▸ **TASK**: Please filter the listing for the string "Watch" and copy each matching line.

▸ **DATA SUPPLIED**:
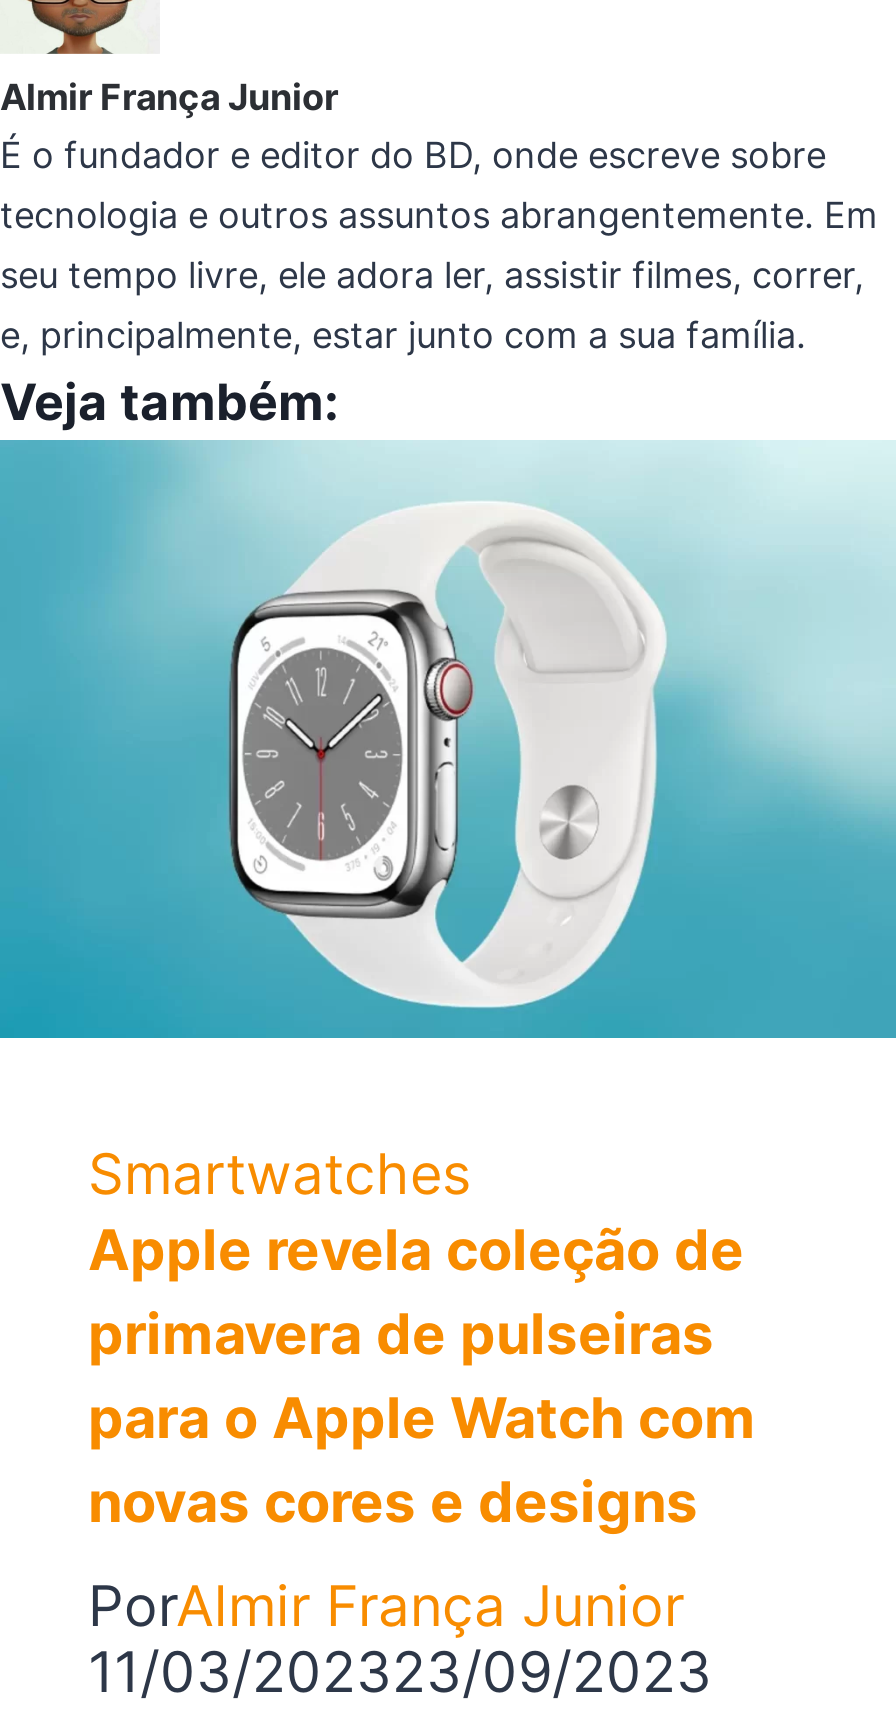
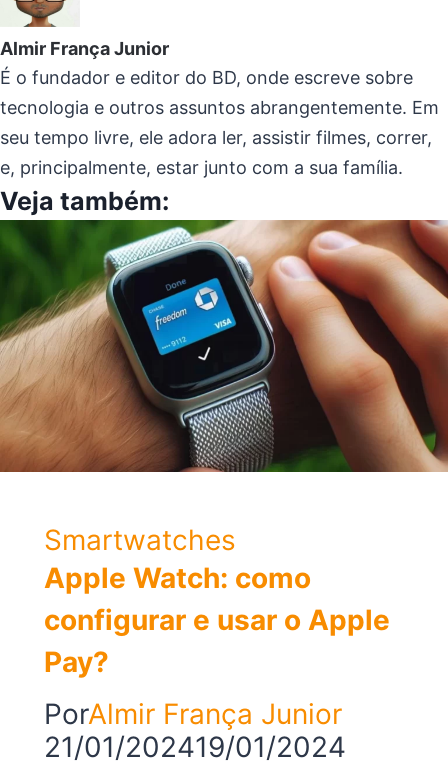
- [image]
+ [image]

- Apple revela coleção de
- primavera de pulseiras
- para o Apple Watch com
- novas cores e designs
+ Apple Watch: como
+ configurar e usar o Apple
+ Pay?

- 11/03/202323/09/2023
+ 21/01/202419/01/2024
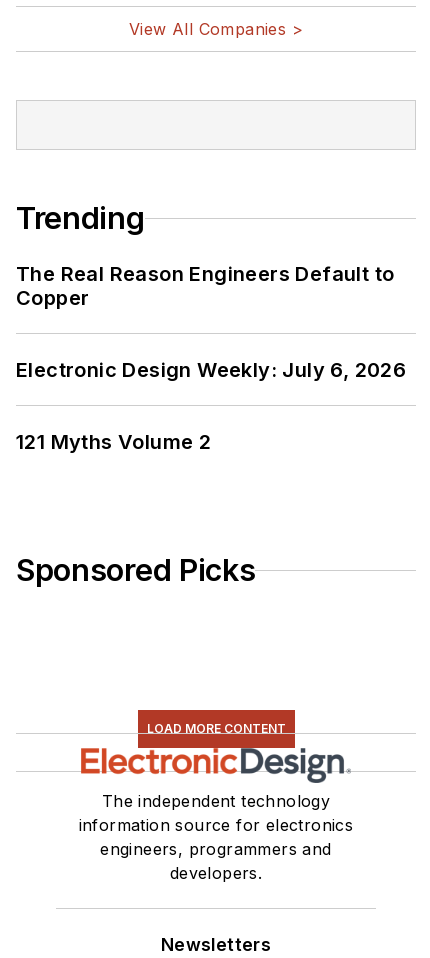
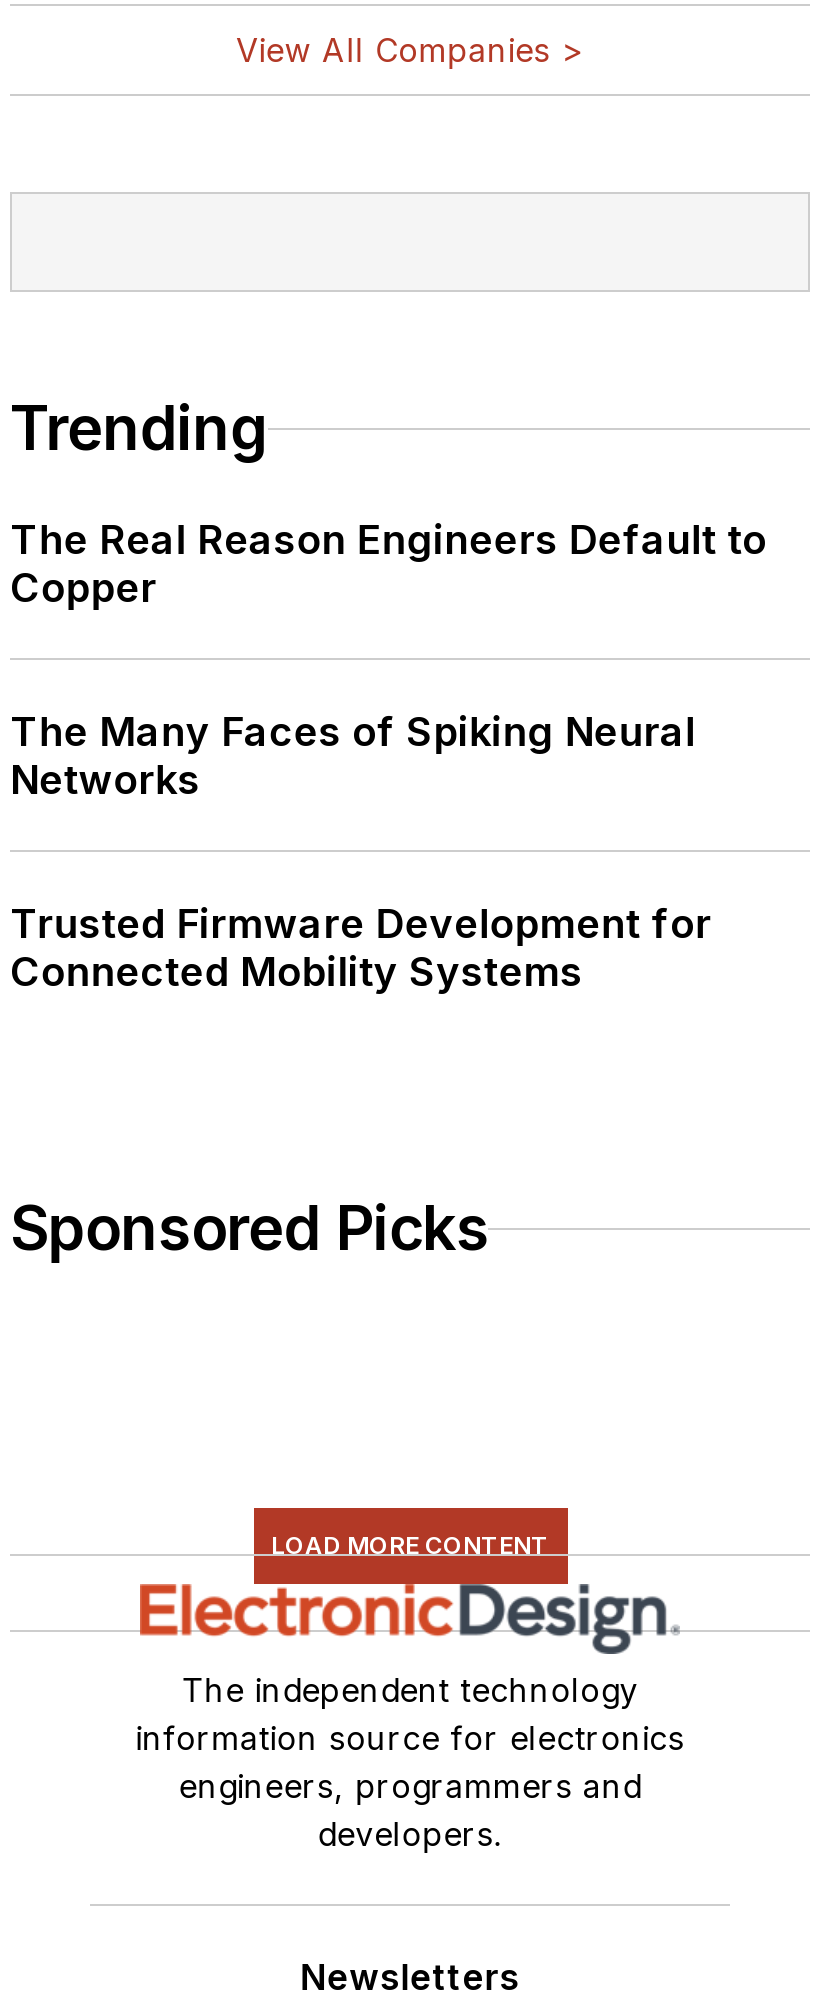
- Electronic Design Weekly: July 6, 2026
+ The Many Faces of Spiking Neural
+ Networks

- 121 Myths Volume 2
+ Trusted Firmware Development for
+ Connected Mobility Systems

▸ **RESULT OF THE TASK**:
- para o Apple Watch com
+ Apple Watch: como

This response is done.